All three are testing their legs at Wednesday’s Dwars door Vlaanderen, which will give us a better indication of how their form has developed over the past four weeks away from the peloton.
Due to the March calendar featuring far more courses that favor the sprinter types, the likes of Kopecky, Lorena Wiebes, Elisa Balsamo, and Marta Bastianelli have been a bit busier this spring. Meanwhile, Kasia Niewiadoma is a rare climber that has got stuck-in on the cobbles across most of March.
Defending champions SD Worx pack a big punch with Kopecky, Vollering, and Wiebes all set to start this weekend, along with Gent-Wevelgem winner Marlen Reusser. Strength in numbers can be key at De Ronde and SD Worx is possibly the deepest for Sunday’s race.
Van Vleuten will have plenty of support behind her, too, with new Movistar signings Liane Lippert and Floortje Mackaij getting a start alongside Arlenis Sierra. While Van Vleuten is the big star name, Movistar could also win with Lippert, who has been clocking up the altitude miles recently, too.
While Trek-Segafredo has been one of the dominant teams so far this spring, the team has been wounded. Key riders Lauretta Hanson and Brodie Chapman have both suffered serious injuries in the last month and will not be available for Sunday.
The team still has some serious firepower with Longo Borghini, Balsamo, Trofeo Alfredo Binda winner Shirin van Anrooij and new signing Lisa Klein. They will need all the help they can get if they want to win the race for the first time.
FDJ-Suez ripped up the race last year and it too brings a stellar line-up to join Uttrup Ludwig. Rising star Loes Adegeest looks destined to get her Flanders debut, while powerhouses Grace Brown and Vittoria Guazzini are due to line up in Oudenaarde on Sunday.
Don’t forget Marianne Vos. The Jumbo-Visma rider put in a strong return to racing at the Trofeo Alfredo Binda earlier this month. She decided to skip Gent-Wevelgem last weekend but will use Dwars door Vlaanderen to get her legs moving again before the big day.
Megan Jastrab leads a strong North American contingent
There will be a bumper line-up of North American riders in the Flemish countryside this weekend with up to seven U.S. riders and three from Canada.
The on-form Megan Jastrab is the headline name of those that are confirmed to be going. In her third season racing at WorldTour level, Jastrab is enjoying a big moment at the 2023 classics.
After taking a short break from road racing to travel to Egypt for the track World Cup at the beginning of March, the 21-year-old from California returned to road action at the Classic Brugge-De Panne last week.
There she set up Team DSM teammate Pfeiffer Georgi perfectly to win the one-day race and held on to finish fourth. She wouldn’t have to wait much longer to get her first WorldTour podium and she put in an impressive sprint to take second at Gent-Wevelgem a few days later.

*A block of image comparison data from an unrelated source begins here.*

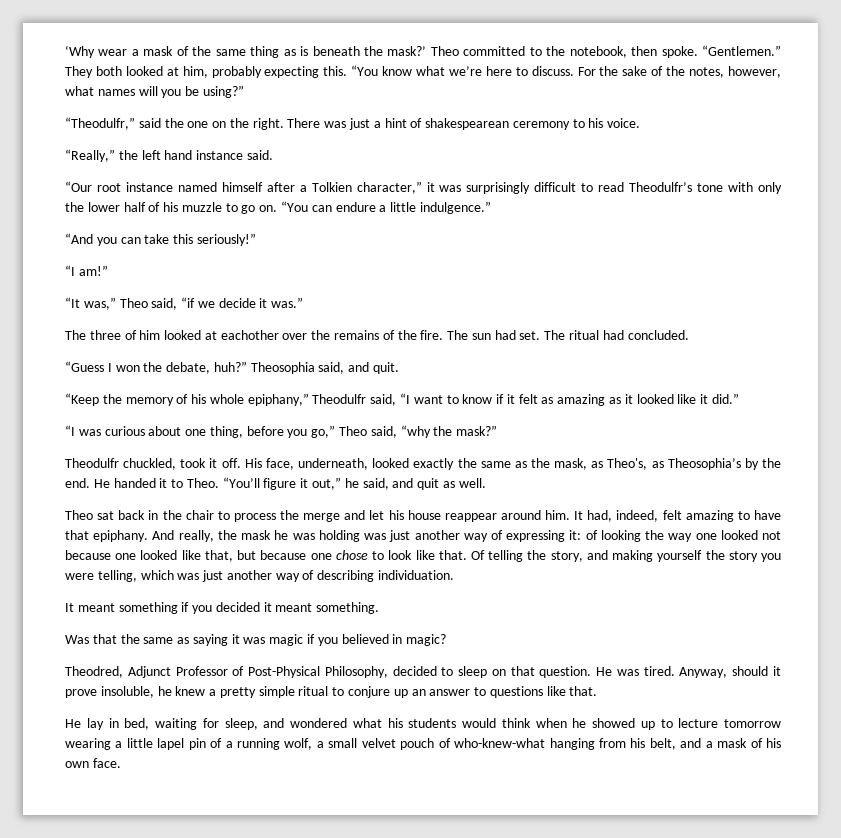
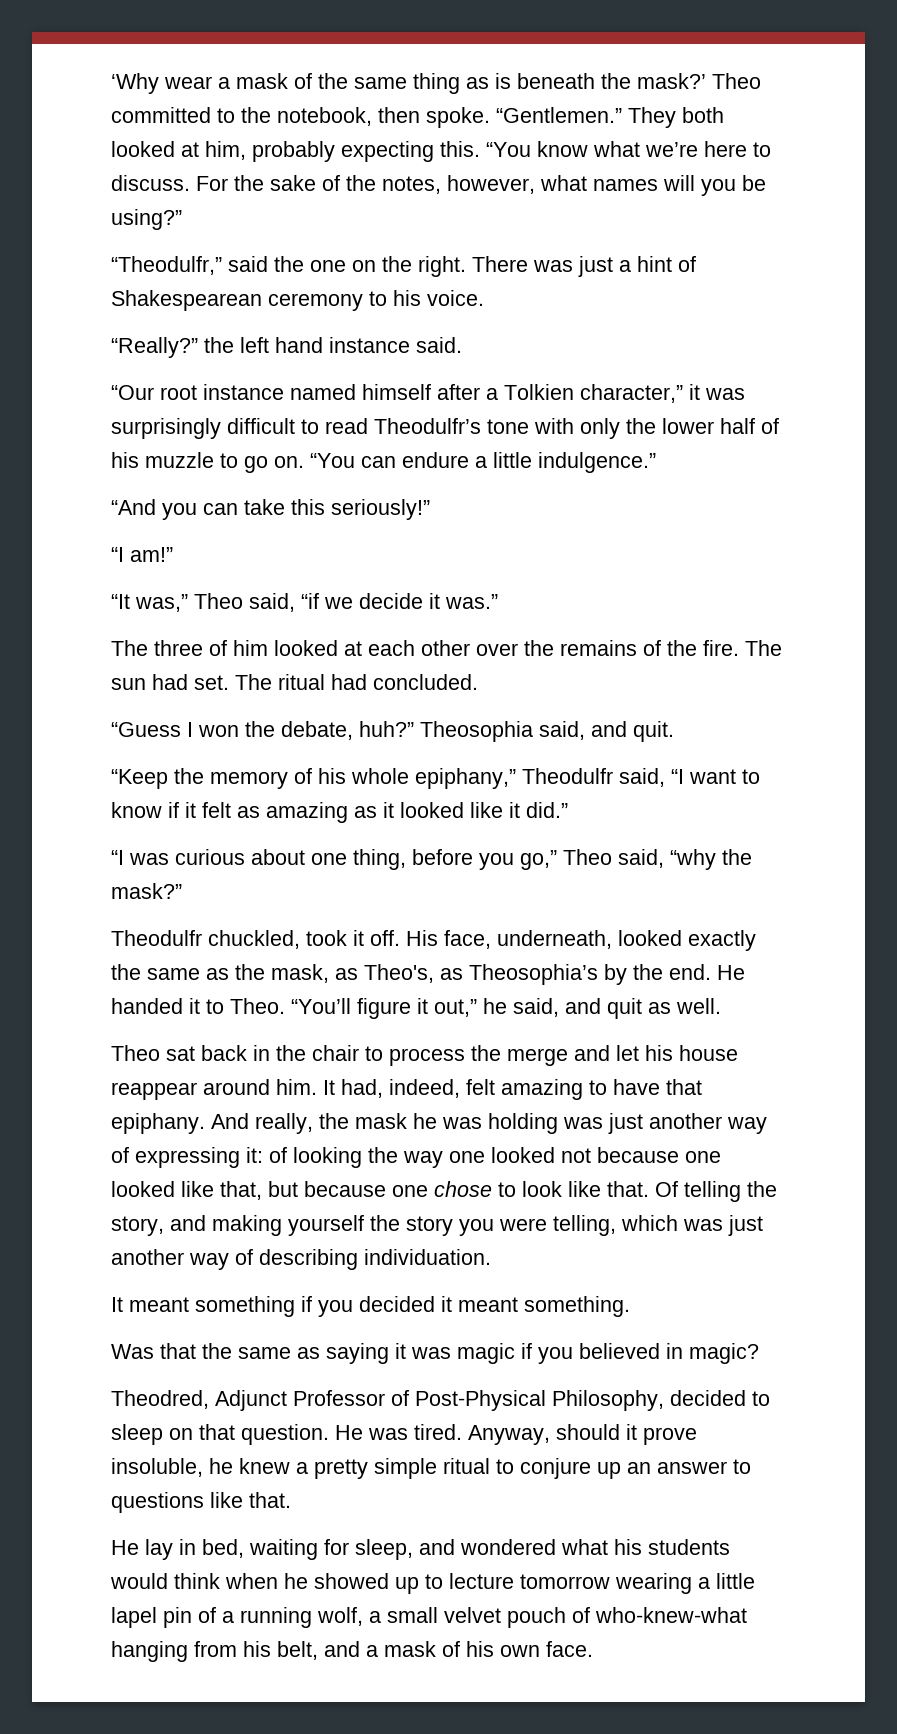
- There was just a hint of shakespearean ceremony to his voice.
+ There was just a hint of Shakespearean ceremony to his voice.
- “Really,” the left hand instance said.
+ “Really?” the left hand instance said.
- The three of him looked at eachother over the remains of the fire.
+ The three of him looked at each other over the remains of the fire.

She probably won’t be working for herself this weekend with teammate Juliette Labous returning to the bunch after a training break.
Also representing the U.S. this Sunday is former Flanders champion Coryn Labecki (Jumbo-Visma). The 30-year-old has not been at her best this spring, but she will still be a key support rider for Vos.
Chloe Dygert is currently on the provisional start list but her participation has not been confirmed by Canyon-SRAM. She has already been on a few provisional start lists so far this spring but has not yet raced in 2023 as she continues to attempt a comeback from a catastrophic injury she suffered at the 2020 road world championships.
Other U.S. starters include Kristen Faulkner (Jayco-AlUla), Lauren Stephens and Clara Honsinger (EF Education-TIBCO-SVB), and Lily Williams (Human Powered Health).
EF Education rider Alison Jackson headlines the Canadian representation, while Maggie Coles-Lyster is there for Zaaf, and Gabrielle Pilote-Fortin is in the Cofidis line-up.